▸ **Task**
Write every record below out exactly; no images.

▸ **Source records**
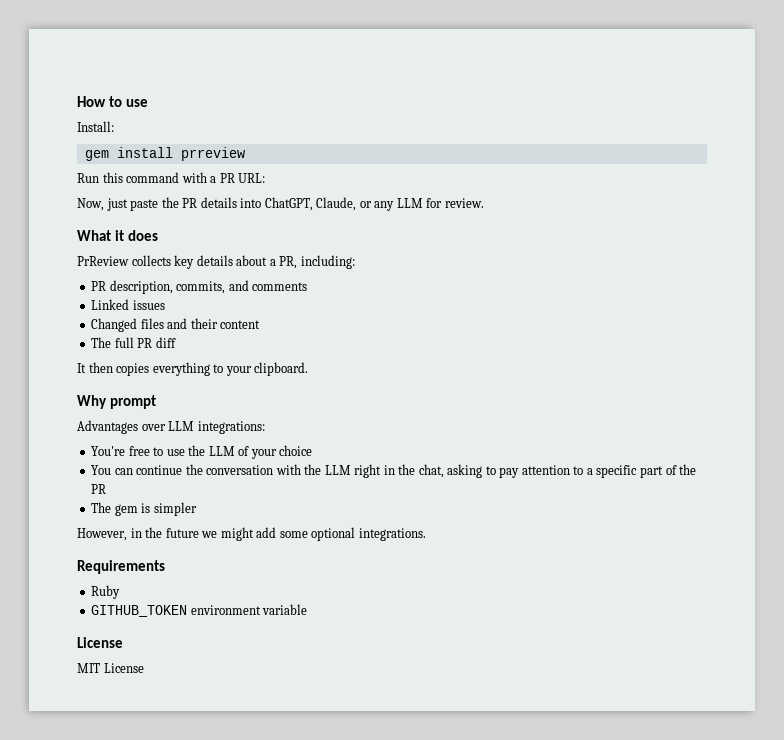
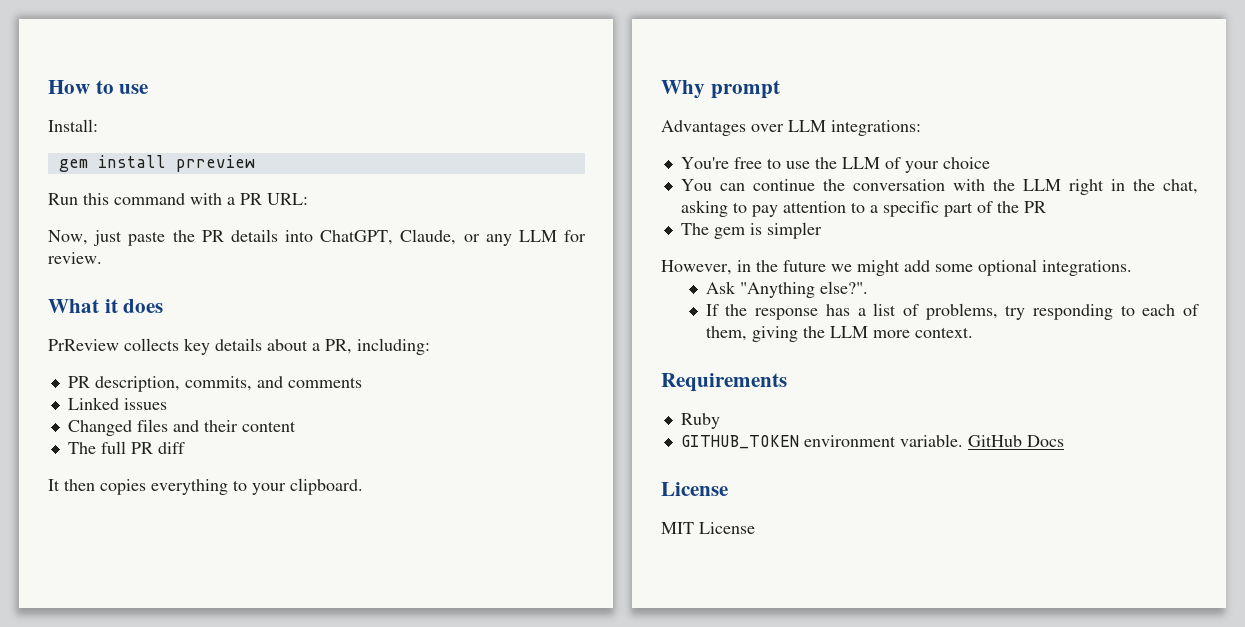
+ Ask "Anything else?".
+ If the response has a list of problems, try responding to each of them, giving the LLM more context.
- GITHUB_TOKEN environment variable
+ GITHUB_TOKEN environment variable. GitHub Docs

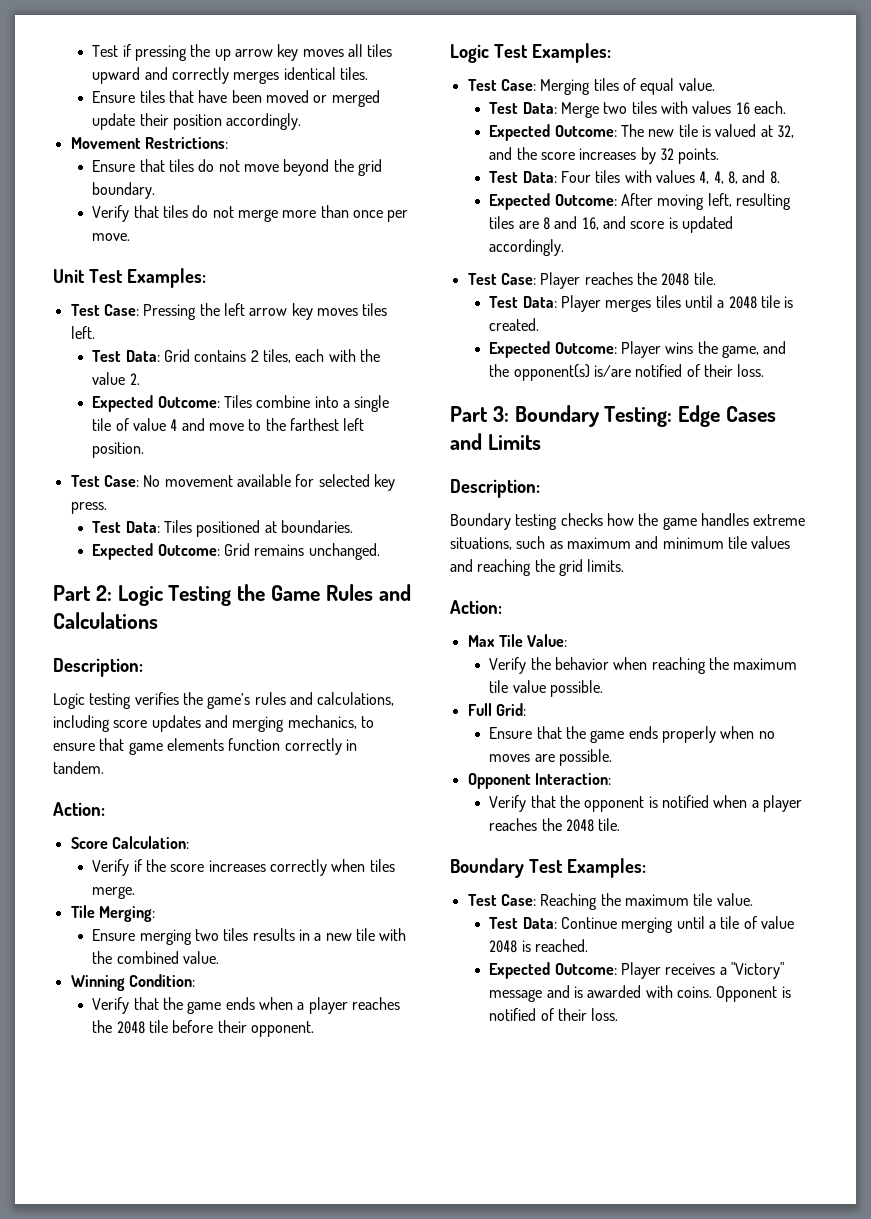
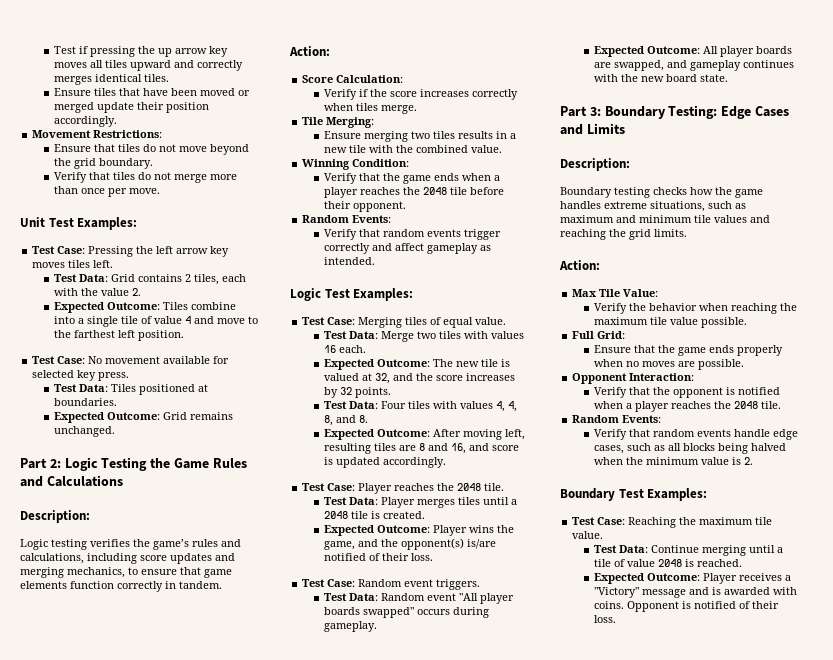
  Verify that the game ends when a player reaches the 2048 tile before their opponent.
+ Random Events:
+ Verify that random events trigger correctly and affect gameplay as intended.
+ Test Case: Random event triggers.
+ Test Data: Random event "All player boards swapped" occurs during gameplay.
+ Expected Outcome: All player boards are swapped, and gameplay continues with the new board state.
  Verify that the opponent is notified when a player reaches the 2048 tile.
+ Random Events:
+ Verify that random events handle edge cases, such as all blocks being halved when the minimum value is 2.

▸ **Exercise answer**
+ Ask "Anything else?".
+ If the response has a list of problems, try responding to each of them, giving the LLM more context.
- GITHUB_TOKEN environment variable
+ GITHUB_TOKEN environment variable. GitHub Docs

  Verify that the game ends when a player reaches the 2048 tile before their opponent.
+ Random Events:
+ Verify that random events trigger correctly and affect gameplay as intended.
+ Test Case: Random event triggers.
+ Test Data: Random event "All player boards swapped" occurs during gameplay.
+ Expected Outcome: All player boards are swapped, and gameplay continues with the new board state.
  Verify that the opponent is notified when a player reaches the 2048 tile.
+ Random Events:
+ Verify that random events handle edge cases, such as all blocks being halved when the minimum value is 2.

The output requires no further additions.